Since I have moved to Wilmington, I have gone out to a costume party at the bar one year. Turns out here in Wilmington, no one really wears "costumes" on Halloween night. It seems to be an excuse for the girls to wear as few clothes as possible, and for the guys to look at them. Last year, I put my costume on and answered the door for my trick or treaters and gave them candy. This year, I plan to do the same. I have accumulated several costumes throughout the past few years though, and I'm just not sure yet which one I am going to put on Saturday night before the kids come. The dogs have Halloween necklaces to wear, which they don't know yet but I'm sure they will be very excited about.

So, even though my costume party days of going out on the town seem to have wound down, at least for now, Halloween is still one of my favorite days. An excuse to dress up, not look like yourself, not act like yourself, eat lots of candy, listen to Halloween music, put goofy necklaces on your dogs, and just have a good time.

Thursday, October 8, 2009

Fall at the Beach

So, it seems as though fall officially made its way to the beach. I stepped outside to get the mail one afternoon about 2 weeks ago, and there were leaves in the grass. That night, I stepped out into the backyard with the dogs in my short sleeved shirt, and it was chilly! There are more birds coming to eat out of the bird feeder, the air conditioner is off, the windows are open and it's getting dark earlier in the day.

Fishing is great at the beach in the fall. We haven't caught many fish this summer. A few bluefish, one red drum. Fall normally brings lots of flounder to the table, which are my personal favorite. A friend of ours gave us a great fish dipping sauce recipe for fried fish. Give it a try, let me know how you like it!

Hot Pineapple Fish Sauce
Take about 1/4 cup of pineapple preserves and add 2-3 teaspoons of Texas Pete hot sauce (more or less depending on your preference.) Mix it together, and serve with fried fish.

The fall and winter seasons are my favorite time of year, especially in North Carolina. I grew up in South Dakota, so fall always was kind of a gloomy season because everyone knows what is next - WINTER. Cold, snowy, frigid, miserable South Dakota winter.

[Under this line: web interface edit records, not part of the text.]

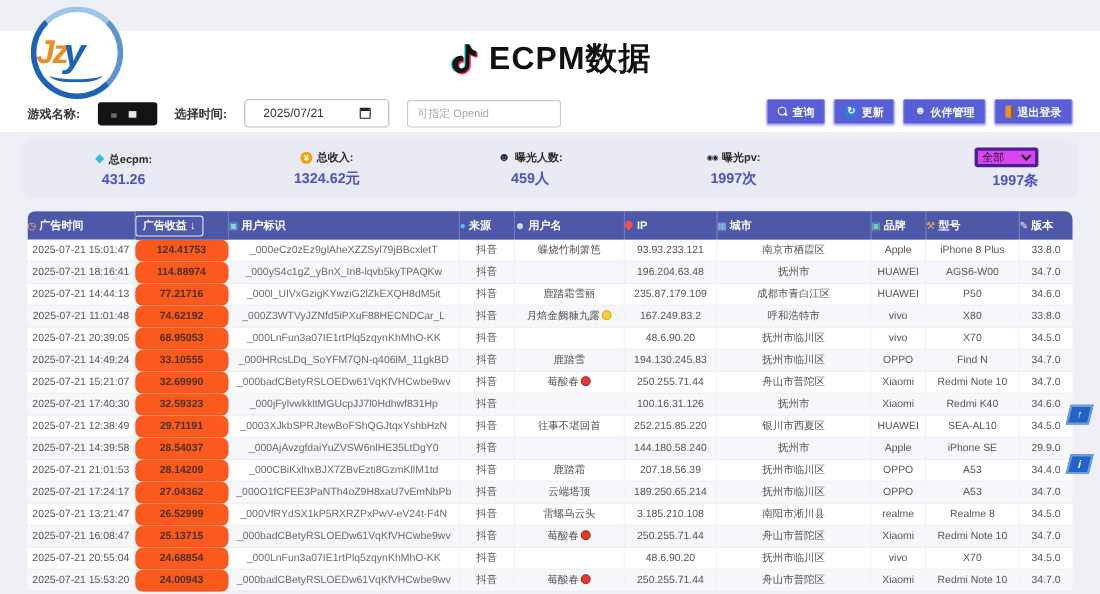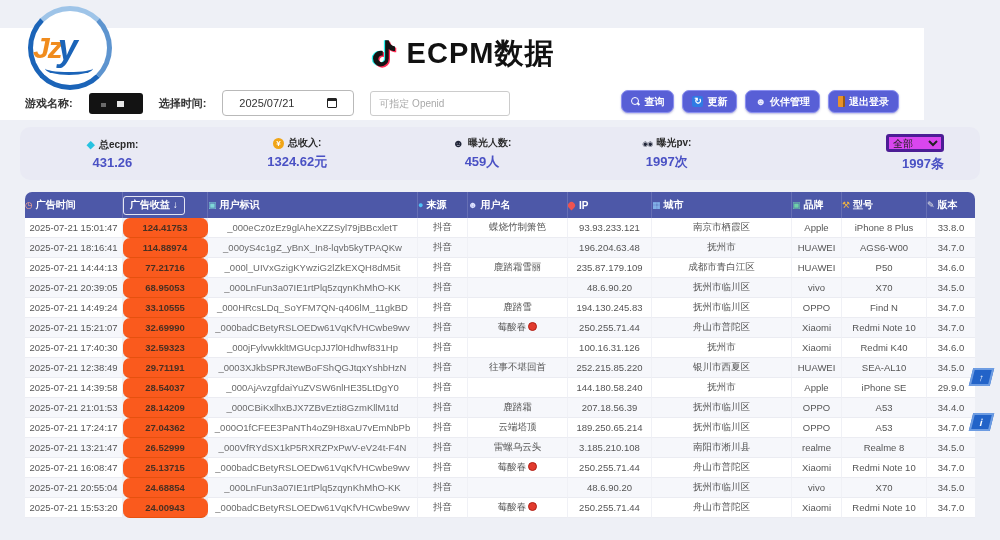--- a/index.html
+++ b/index.html
@@ -1,20 +1,20 @@
 <!DOCTYPE html>
 <html><head>
 <meta charset="utf-8">
 <style>
   * { margin:0; padding:0; box-sizing:border-box; }
   html,body { width:1000px; height:540px; overflow:hidden; }
   body { font-family:"Liberation Sans","DejaVu Sans",sans-serif; background:#eef0f6; position:relative; }
 
   
-  .topcard { position:absolute; left:0; top:28px; width:924px; height:92px; background:#fff; }
+  .topcard { position:absolute; left:0; top:28px; width:1000px; height:92px; background:#fff; }
 
   
   .logo { position:absolute; left:28px; top:6px; width:84px; height:84px; border-radius:50%;
           background:#fff; border:5px solid #1b64b8; border-top-color:#9ec4e8; border-right-color:#5d94cf;
           display:flex; align-items:center; z-index:5; }
   .logo .lg-jz { color:#f08c1e; font-size:30px; font-weight:bold; font-style:italic; letter-spacing:-2px; }
   .logo .lg-y  { color:#1b64b8; font-size:36px; font-weight:bold; font-style:italic; margin-left:-3px; }
   .logo::after { content:""; position:absolute; left:12px; bottom:10px; width:48px; height:10px;
                  border-bottom:3px solid #1b64b8; border-radius:50%; }
 
@@ -31,21 +31,21 @@
   .date-input { width:132px; height:26px; border:1px solid #b9b9b9; border-radius:4px; background:#fff;
                 display:flex; align-items:center; justify-content:space-between; padding:0 16px; font-size:11px; color:#333; }
   .cal-icon { width:10px; height:10px; border:1.5px solid #222; border-radius:1px;
               background:linear-gradient(#222 0 25%, transparent 25%); }
   .openid { width:140px; height:25px; border:1px solid #ccc; border-radius:3px; font-size:10px; padding:0 8px; color:#333;
             font-family:"Liberation Sans",sans-serif; }
   .openid::placeholder { color:#a9a9a9; }
 
   
   .btns { position:absolute; right:25px; top:62px; display:flex; gap:8px; }
-  .btn { height:23px; background:#585fd6; border:1px solid #8a8ff0; color:#fff; border-radius:7px;
+  .btn { height:23px; background:#585fd6; border:1px solid #8a8ff0; color:#fff; border-radius:2px;
          display:flex; align-items:center; gap:4px; padding:0 9px; font-size:10px; font-weight:bold; cursor:pointer;
          box-shadow:0 1px 2px rgba(60,60,160,.35); }
   .ic-search { position:relative; width:9px; height:9px; }
   .ic-search::before { content:""; position:absolute; left:0; top:0; width:6px; height:6px; border:1.5px solid #fff; border-radius:50%; }
   .ic-search::after  { content:""; position:absolute; left:6px; top:6px; width:3px; height:1.5px; background:#fff; transform:rotate(45deg); }
   .ic-refresh { width:11px; height:11px; background:#2f7be4; border-radius:2px; color:#fff; font-size:9px;
                 line-height:11px; text-align:center; }
   .ic-person { font-size:10px; color:#e8eaff; line-height:10px; }
   .ic-door { width:7px; height:11px; background:#e8922a; border-radius:1px; border-right:2px solid #9c5a12; }
 
@@ -248,20 +248,32 @@
           <td class="uid">_000l_UIVxGzigKYwziG2lZkEXQH8dM5it</td>
           <td>抖音</td>
           <td>鹿踏霜雪丽</td>
           <td>235.87.179.109</td>
           <td>成都市青白江区</td>
           <td>HUAWEI</td>
           <td>P50</td>
           <td>34.6.0</td>
         </tr>
         <tr>
+          <td>2025-07-21 11:01:48</td>
+          <td class="rev">74.62192</td>
+          <td class="uid">_000Z3WTVyJZNfd5iPXuF88HECNDCar_L</td>
+          <td>抖音</td>
+          <td>月焙金阙糠九露<span class="emoji-dot emoji-smiley"></span></td>
+          <td>167.249.83.2</td>
+          <td>呼和浩特市</td>
+          <td>vivo</td>
+          <td>X80</td>
+          <td>33.8.0</td>
+        </tr>
+        <tr>
           <td>2025-07-21 20:39:05</td>
           <td class="rev">68.95053</td>
           <td class="uid">_000LnFun3a07IE1rtPlq5zqynKhMhO-KK</td>
           <td>抖音</td>
           <td></td>
           <td>48.6.90.20</td>
           <td>抚州市临川区</td>
           <td>vivo</td>
           <td>X70</td>
           <td>34.5.0</td>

Don't get me wrong, it gets chilly in Wilmington in December and January. It gets down to 25 or so at night, the plants all die off, we aren't as lucky as the palm tree loving, fruit eating folks in Florida. But, we rarely get snow. We can still go for walks and don't have to dress like we are traveling to the North Pole. It gets dark at 5:00 p.m. but it's nice to sit by the fireplace and play cards.

Winter in North Carolina is kind of like a long, cozy vacation.

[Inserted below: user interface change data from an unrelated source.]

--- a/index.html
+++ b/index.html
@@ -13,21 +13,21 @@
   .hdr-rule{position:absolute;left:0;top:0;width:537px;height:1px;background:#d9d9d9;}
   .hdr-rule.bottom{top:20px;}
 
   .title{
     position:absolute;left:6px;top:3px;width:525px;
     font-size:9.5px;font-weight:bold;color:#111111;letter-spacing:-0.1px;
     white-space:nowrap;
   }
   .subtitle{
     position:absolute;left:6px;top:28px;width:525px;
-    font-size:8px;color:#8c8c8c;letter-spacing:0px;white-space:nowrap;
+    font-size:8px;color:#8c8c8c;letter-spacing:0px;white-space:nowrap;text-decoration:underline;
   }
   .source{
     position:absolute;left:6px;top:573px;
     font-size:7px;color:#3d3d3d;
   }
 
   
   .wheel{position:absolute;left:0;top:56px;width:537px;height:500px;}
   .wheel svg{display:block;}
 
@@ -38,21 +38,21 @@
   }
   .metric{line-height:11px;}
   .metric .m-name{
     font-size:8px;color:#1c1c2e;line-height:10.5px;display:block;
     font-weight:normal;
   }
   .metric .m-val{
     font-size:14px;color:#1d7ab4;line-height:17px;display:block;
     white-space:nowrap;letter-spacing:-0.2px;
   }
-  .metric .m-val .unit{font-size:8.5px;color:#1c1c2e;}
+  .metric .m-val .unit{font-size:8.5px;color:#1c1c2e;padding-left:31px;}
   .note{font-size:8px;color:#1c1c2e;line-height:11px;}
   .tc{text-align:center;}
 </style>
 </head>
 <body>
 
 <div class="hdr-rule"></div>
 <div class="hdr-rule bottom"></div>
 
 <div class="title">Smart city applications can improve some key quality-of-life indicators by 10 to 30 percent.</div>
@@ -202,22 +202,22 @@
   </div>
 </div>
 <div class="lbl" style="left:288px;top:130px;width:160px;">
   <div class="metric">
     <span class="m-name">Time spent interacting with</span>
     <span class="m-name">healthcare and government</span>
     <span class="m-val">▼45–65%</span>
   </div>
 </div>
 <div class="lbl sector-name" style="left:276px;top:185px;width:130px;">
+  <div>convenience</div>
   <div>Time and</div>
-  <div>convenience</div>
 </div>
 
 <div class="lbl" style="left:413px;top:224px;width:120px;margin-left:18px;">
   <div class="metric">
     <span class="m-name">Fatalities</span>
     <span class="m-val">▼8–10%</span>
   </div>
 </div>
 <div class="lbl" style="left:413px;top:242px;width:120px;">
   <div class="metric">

Tuesday, September 1, 2009

I Wonder About Joe

I remember the first time I saw a homeless person. I was young, and we went to Minneapolis, MN for a weekend with a bunch of our family. There was shopping for the women and a Twins' baseball game for the men and kids. As we were walking to the baseball game, I remember my uncle saying, "Okay kids, there are going to be people on the sidewalks asking us for money as we walk by. Just ignore them, don't look at them." So, that is what we did.

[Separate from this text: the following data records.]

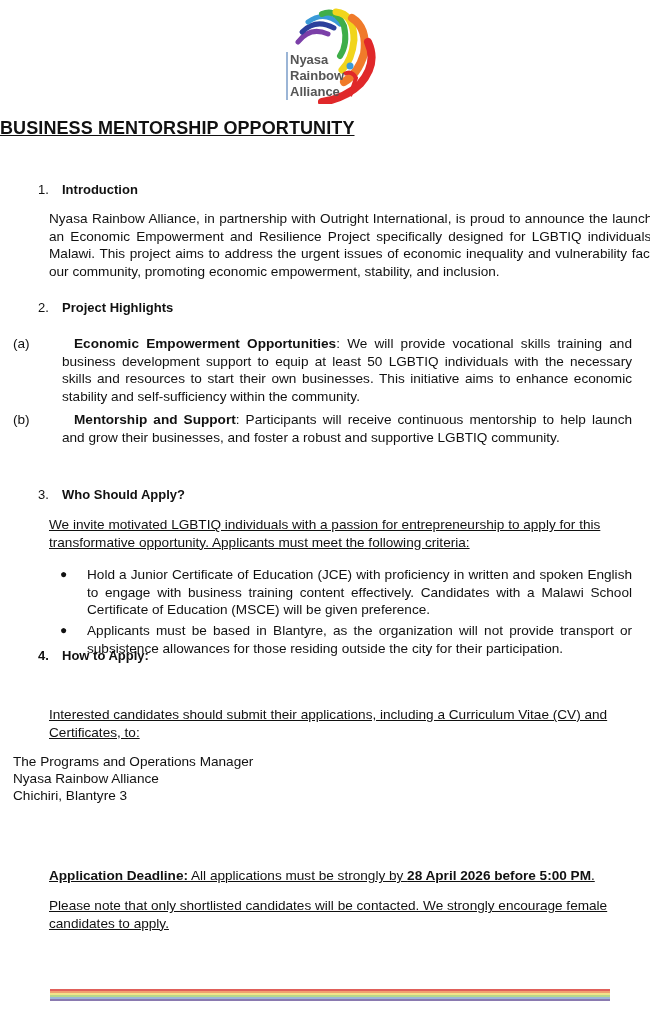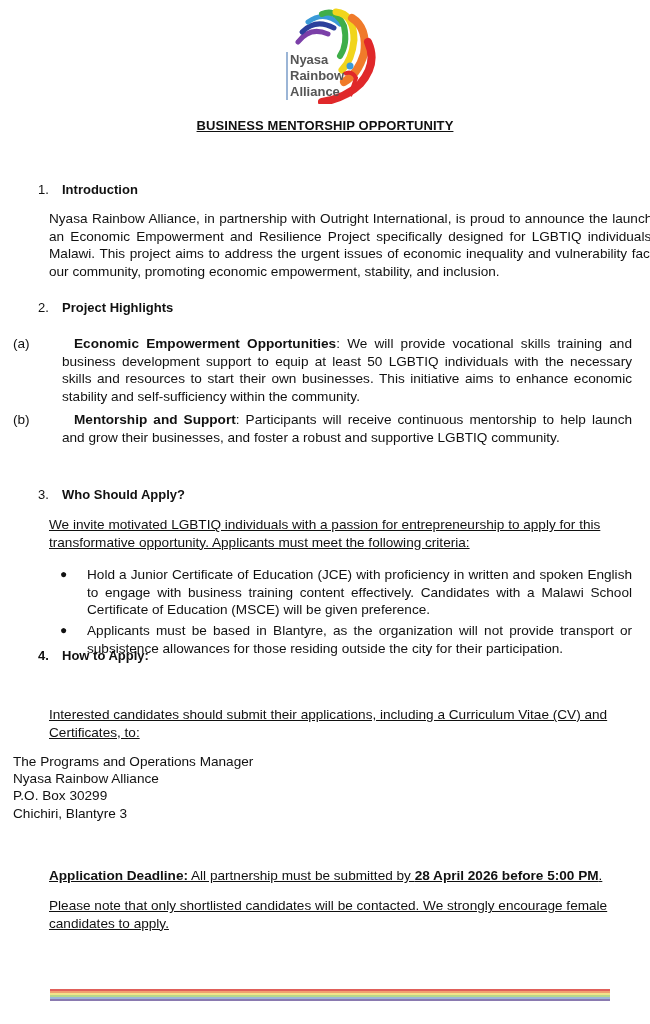--- a/index.html
+++ b/index.html
@@ -3,22 +3,22 @@
   <meta charset="utf-8">
   <style>
     html, body { margin: 0; padding: 0; background: #ffffff; }
     body {
       width: 650px; height: 1024px; position: relative; overflow: hidden;
       font-family: "Liberation Sans", sans-serif; color: #111;
       font-size: 13.6px;
     }
     .logo { position: absolute; left: 270px; top: 4px; width: 120px; height: 100px; }
     .title {
-      position: absolute; left: 0; width: 650px; top: 118px; text-align: center;
-      font-weight: bold; font-size: 13px; text-decoration: underline; letter-spacing: 0.1px;
+      position: absolute; left: 0; width: 650px; top: 118px; 
+      font-weight: bold; font-size: 18px; text-decoration: underline; letter-spacing: 0.1px;
     }
     .sec-h { position: absolute; left: 38px; font-weight: bold; font-size: 13px; }
     .sec-h .num { display: inline-block; width: 24px; font-weight: normal; }
     .sec-h .num.bold { font-weight: bold; }
     .para {
       position: absolute; left: 13px; width: 619px; line-height: 17.5px;
       text-align: justify;
       margin-left: 36px;
     }
     .para.left { text-align: left; text-decoration: underline; }
@@ -88,26 +88,25 @@
 </div>
 
 <div class="sec-h" style="top:648px;">
   <span class="num bold">4.</span><span>How to Apply:</span>
 </div>
 <div class="para left" style="top:706px;">Interested candidates should submit their applications, including a Curriculum Vitae (CV) and Certificates, to:</div>
 
 <div class="address">
   <div>The Programs and Operations Manager</div>
   <div>Nyasa Rainbow Alliance</div>
-  <div>P.O. Box 30299</div>
   <div>Chichiri, Blantyre 3</div>
 </div>
 
 <div class="para left" style="top:867px;">
-  <b>Application Deadline:</b><span> All partnership must be submitted by </span><b>28 April 2026 before 5:00 PM</b><span>.</span>
+  <b>Application Deadline:</b><span> All applications must be strongly by </span><b>28 April 2026 before 5:00 PM</b><span>.</span>
 </div>
 
 <div class="para left" style="top:897px;">Please note that only shortlisted candidates will be contacted. We strongly encourage female candidates to apply.</div>
 
 <div class="rainbow">
   <div style="background:#e0605a;"></div>
   <div style="background:#f0a070;"></div>
   <div style="background:#f2e48a;"></div>
   <div style="background:#b8d88a;"></div>
   <div style="background:#9cb8d8;"></div>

Since that day, as I have visited other cities, I always think of my uncle saying that to me. San Diego, Las Vegas, Houston, Denver, Raleigh ... it was always my uncle's voice that I heard in my head, saying "Just ignore them, don't look at them."

In Boulder, Colorado, the homeless people hang out in the downtown square and play Chess and guitar. In Galveston, Texas they sleep under the rocks near the Seawall. Here in Wilmington, NC, most of them live downtown. We have one in our neighborhood though, he lives just down the street. He looks kind of like Santa Claus.

One day last summer, we were coming out of the grocery store with some groceries and some beer. Marshall gave him a beer and told him to have a good day. One other day, it was about 105 degrees outside and I saw him sitting on the sidewalk at the CVS. I gave him $5 and told him to have a good day, and he said, "Thank you ma'am, I feel like a french fry sittin' out here."

This guy, let's call him Joe. Joe doesn't ask for money. He doesn't hold up signs asking for food. He just lives there, somewhere near that intersection, where there is a CVS, a grocery store and a McDonald's. I would imagine people like Marshall and me, who see him out there regularly, give him money just like I did that day last summer.

I saw Joe in the grocery store one day. He was buying a 40-ounce can of beer, a loaf of bread and a package of toilet paper. Good choices, in my opinion. Have you ever wondered, if you had only $5.00 to spend at the grocery store, what would you spend it on?

I wonder about Joe. Has he ever been married? Does he have any children? Where is his family? Why is he homeless? How long has he been homeless? Where does he sleep? Does he have any friends? Where does he bathe? What does he eat and how often does he get to eat? Has he always been in Wilmington? What did he do before he was homeless?

Have you ever seen a homeless person and instead of "just ignoring them" and "not looking at them," actually thought about their story? Maybe told them to have a good day? Maybe slipped them some spare change? Oh, don't get me wrong, there are definitely times when you should take my uncle's advice, but not with the people like our Joe.

I wonder about Joe. Maybe someday I'll ask him about his story. He could have the best story in the world.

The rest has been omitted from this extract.